El mito del grupo fácil, por Nicolás Samper C.

Una opinión de lo que será este viernes el sorteo del Mundial de Rusia-2018.

FOTO: Archivo Particular

Nicolás Samper, columnista invitado.

Diciembre 02, 2017

El viejo cuento de desear quedar en un lugar cómodo es la obsesión de los países que estarán pendientes del sorteo del Mundial el viernes próximo. Como si fuera sencillo ubicarse en un lugar cómodo sabiendo que están los 32 mejores equipos del mundo.

En 2014 nos tocó un grupo muy duro en el previo, así hoy algunos pretendan desacreditar ese hecho: Grecia y su carácter defensivo que lo llevó a ganar una Eurocopa, Costa de Marfil y su emergente poder en el fútbol africano al lado de los tradicionales Nigeria y Camerún y con individualidades tipo Didier Drogba y Yaya Touré y Japón, de avances gigantes en su continente y con un valorable precedente en Sudáfrica.
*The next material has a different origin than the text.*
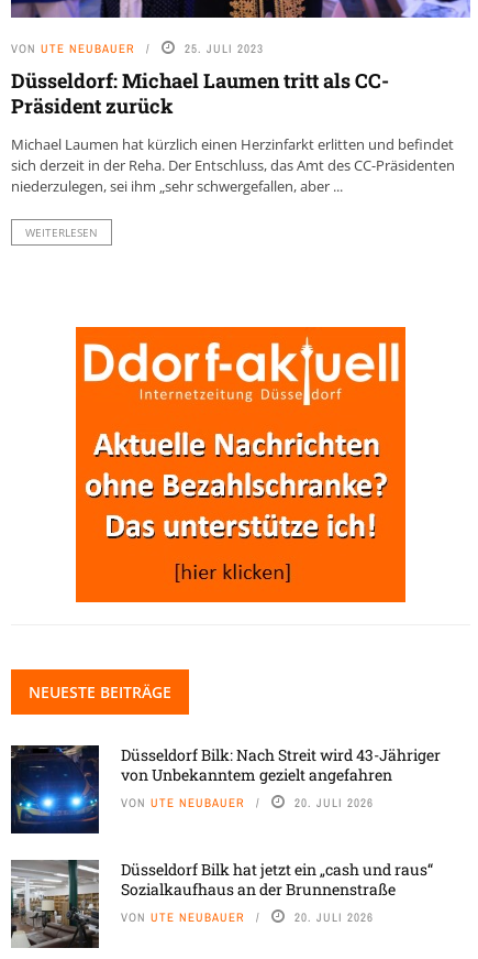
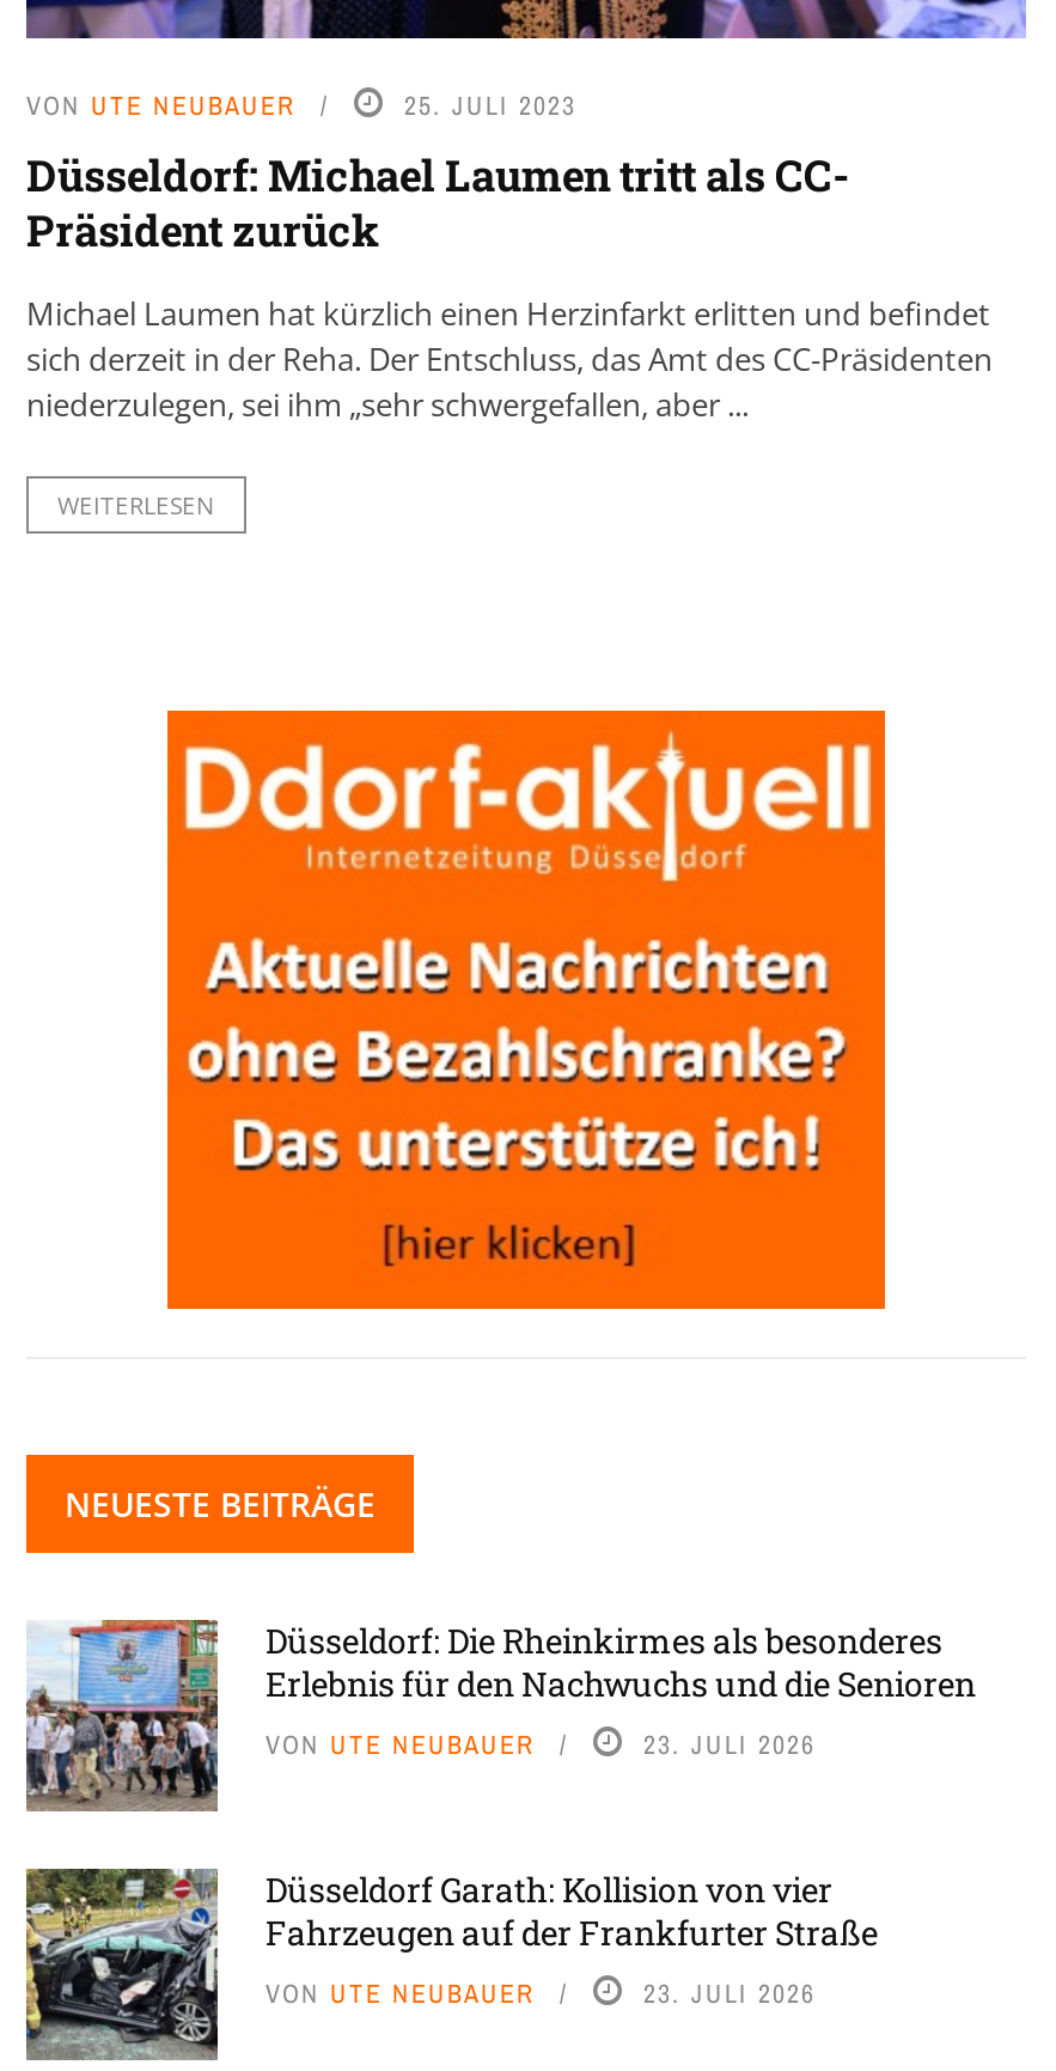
[10,744,441,835] [image] | Düsseldorf Bilk: Nach Streit wird 43-Jähriger | von Unbekanntem gezielt angefahren -> [24,1618,976,1811] [image] | Düsseldorf: Die Rheinkirmes als besonderes | Erlebnis für den Nachwuchs und die Senioren
[294,795,374,811] 20. JULI 2026 -> [643,1729,816,1762] 23. JULI 2026
[10,859,433,948] [image] | Düsseldorf Bilk hat jetzt ein „cash und raus“ | Sozialkaufhaus an der Brunnenstraße -> [24,1867,878,2058] [image] | Düsseldorf Garath: Kollision von vier | Fahrzeugen auf der Frankfurter Straße
[294,910,374,925] 20. JULI 2026 -> [643,1977,816,2011] 23. JULI 2026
Siendo un grupo parejo, de difícil elección para favoritismos previos por la paridad de los emparejados, fue el mejor de todos los escenarios para nuestro país porque además de superar los tres escollos iniciales, duros todos, alcanzó fuera de eso los cuartos de final de una Copa del Mundo.

Por eso termina siendo muy relativo todo. ¿Qué tendría que decir Costa Rica en el pasado Mundial? Peores adversarios no pudo encontrar en el camino (Uruguay, Inglaterra e Italia) y mírelos: como nosotros cosecharon su mejor participación mundialista, recordando que a Grecia -ese rival que hoy dizque era fácil- lo sacaron a través de la definición de penales.

Oigo en todos lados que ojalá nos toque en el grupo de Rusia. Sí y no. Sí, porque al local por lo general le ubican una zona en donde los sobresaltos se puedan sobrepasar (Salvo Sudáfrica que tuvo que vérselas con Uruguay, México y Francia, nada fácil). No, porque al local -más siendo Rusia- le echan una mano y qué pereza tener que revivir un nuevo “gol de Yepes”. Por eso la obligación siempre va a ser conocerlo todo: los seleccionadores y los futbolistas tendrían la obligación natural de conocer la entraña de los 31 equipos que estarán con ellos para que, cuando se definan los adversarios, poder profundizar en ellos y en posibles adversarios futuros.

Pero pensar que hay lugares de ensueño y cómodos en una Copa del Mundo es darle una bofetada al sentido común. Es un Mundial, no un reality. Que lo digan los árabes en el 94, sometidos al infierno de vérselas con Marruecos, Bélgica y Holanda y salir vivos en el intento. O los Alemanes en el 82 que tuvieron que acudir a un tongo con los austríacos para sacar del camino a un humilde como Argelia, que al lado de Chile, parecían ser apenas trámites fáciles de resolver. Que lo diga la misma Colombia que en el 90 -y en otro formato que le daba paso a los mejores terceros- superó una zona durísima contra Alemania, Yugoslavia y el comodín Emiratos, pero que en el 94, expuesta al que ha sido históricamente el grupo más sencillo, en el papel, para sortear en su corta historia mundialista (Rumania, Suiza y Estados Unidos), quedó de último. Y dos de sus contrincantes rivales no llegaron muy lejos: Suiza fue destrozado por España y Estados Unidos no pudo frente a Brasil, ambos en octavos.